When the human body is tired, there are perhaps 101 ways that we could measure the tiredness. Typical results might include breathlessness, low blood sugar, hunger, dehydration; all of which can be easily measured. In this sense, brain fatigue is very different. There is no certain way to measure the fatigue. The patient may look, sound and act exhausted, but there will be no easily measurable way to verify it. Brain fatigue occurs when the thinking or cognitive process is overloaded for an extended period. So Brain fatigue is a form of “extended cognitive overload” and is often confused with depression as outwardly the symptoms appear similar. The main difference is that the fatigue condition tends to be temporary, while depression may be on-going. Head injury or stroke survivors are most disadvantaged in this regard because they often have to deploy extended cognitive resources to complete the simplest of tasks. In other words, they have to work harder to do simple things.

Early stage brain fatigue will create in the patient sensations of tiredness and frustration and sometimes, depression. It is often quite hard to tell conventional depression from brain fatigue. Push beyond this point and frustration will become anger with very poor temperamental control. If the patient still pushes against the fatigue, there would be further consequences. It is actually possible for body co-ordination to break down. Initially the patient would become clumsy, eventually coordinated movement would become nearly impossible. At this point the mood would be very poor.


Brain Fatigue -What can you do?

The simple answer is: STOP NOW before you get hurt, because you will!

The mindfulness process of meditation outlined elsewhere in this book is particularly useful for these circumstances. If you really have experienced the brain fatigue symptoms outlined here, I would thoroughly recommend that you attend a mindfulness course and understand its methodology.

You might benefit from the brain exercises listed elsewhere in this book. A combination of brain exercises linked to a conscious rest programme will go a long way to defeating or at least managing a brain fatigue condition.

It worked for me, it can work for you.

Cognitive Overload

Cognitive overload is in many ways one of the least understood of all the conditions discussed here under the Neuroplasticity headings.
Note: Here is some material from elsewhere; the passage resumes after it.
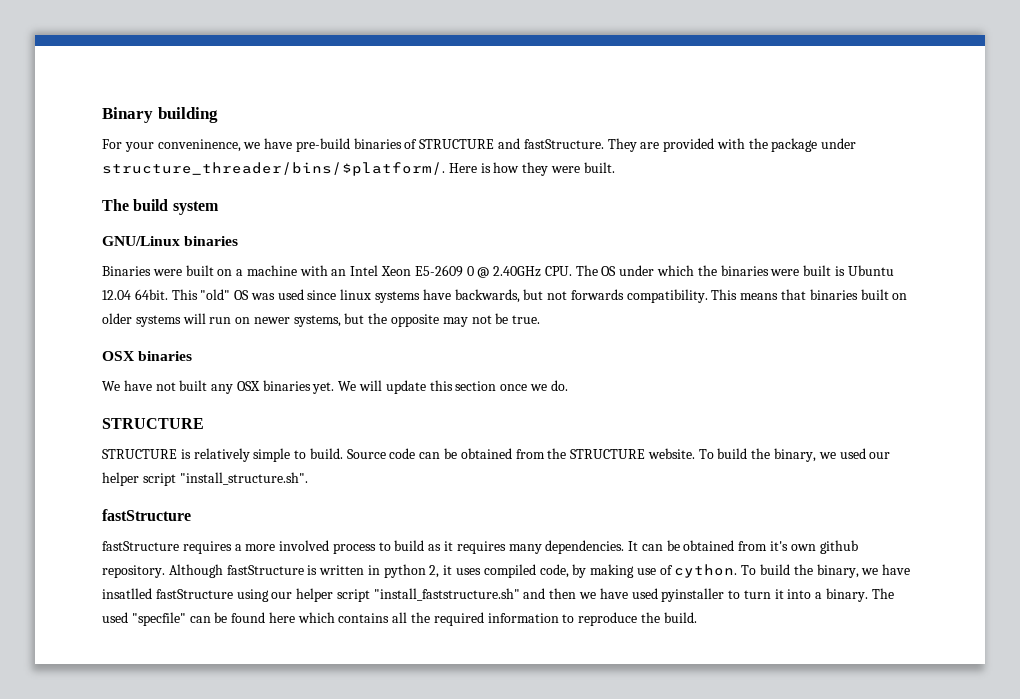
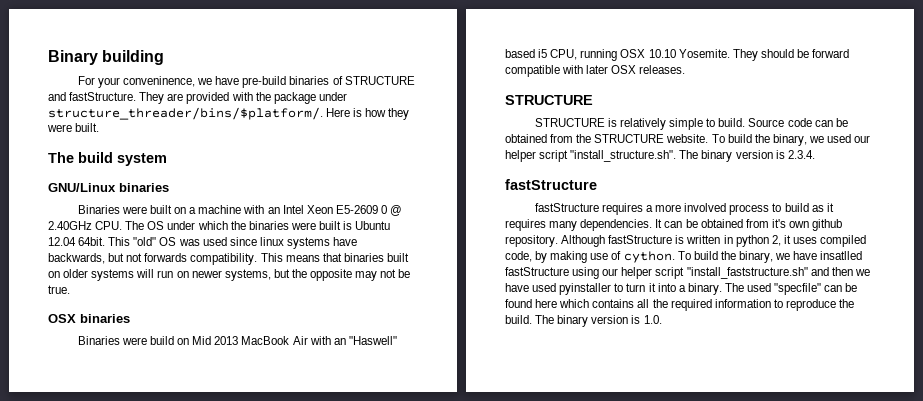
[102,380,568,394] We have not built any OSX binaries yet. We will update this section once we do. -> [77,336,397,345] [505,49,850,61] [505,65,686,77] Binaries were build on Mid 2013 MacBook Air with an "Haswell" based i5 CPU, running OSX 10.10 Yosemite. They should be forward compatible with later OSX releases.
(308, 478) none -> [679,150,815,162] The binary version is 2.3.4.
(697, 617) none -> [535,315,662,327] The binary version is 1.0.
In one sense it is the “modern sickness” and affects many of the “ultra-connected” modern office workers. It is sometimes confused with stress by both individuals and managers

If Brain Fatigue is too much demand on mental capacity for too long

Cognitive Overload is too much demand – too many things all at once

If someone is multi-tasking – But overdoing the process and with constant interruption they are running the risk that overload will occur. All of the issues listed under Brain Fatigue may appear, but the most likely are simple errors in calculation or omission

While it is unlikely to remain in place for more than 10-20 minutes, the outcomes are actually quite similar to Brain Fatigue with similar solutions


Mindfulness – Meditation

Mindfulness is a book or a training course complete in its own right. The techniques are now being applied through various Health Services around the world. In many cases, it is offered as an alternative to drugs or on-going therapy. It has applications for stress related conditions and depression. It really works!

Mindfulness is a process by which people become aware of their mind states, particularly fatigue or anxiety and take appropriate action to remedy them. Typically, someone who understands mindfulness will take breaks and rest, doing short meditation exercises for 10 to 20 minutes during the day.

A short meditation break in some respects is much better than sleep during the day. One of the challenges of daytime sleep is that it will often ruin the night-time sleep patterns. Mindfulness is not sleeping so much as daytime rest. The key criteria for a mindfulness break are silence, no movement and no visual distractions. So it’s something that you might have to plan, or arrange to make possible.

In my experience, it works very well. I suggest you can attend a course, if you can. Alternatively, you can read the books which explain the process more completely.


In this section we will discuss the importance of rest for the brain, the key points are

1. The link between rest learning and memory

2. How to rest the brain

3. The benefits of regular breaks

4. Possible drawbacks


People often forget the brain is not a computer. The comparison I often make is with lifting weights in the gym.

Most people understand that when you lift weights in gym regularly the muscle is changed.

The muscle gets pumped up and you get stronger.

What they often miss is that it is during the recovery period after the exercise that the muscle rebuilds its strength. This happens in the 24 hour period after the exercise and in fact for some of this time the muscle is actually weaker as a consequence of the exercise not stronger.

In many respects the human brain is the same. The brain can be strained either by fatigue or overload as we discussed earlier or by the process of learning and development.

Creating you pathways and new skills can be very tiring indeed and it is very important that the brain rests after such exertion.

How to rest a Brain


Mindfulness is very much in the news at the moment and it certainly isn’t for everybody. However there is one aspect of the mindfulness philosophy which really does seem to work very well. In the case of head injury patients the particular issues they suffer with brain fatigue and cognitive overload are notoriously hard to treat. The success rate of drug intervention is under 10 per cent and CBT type therapies are little better.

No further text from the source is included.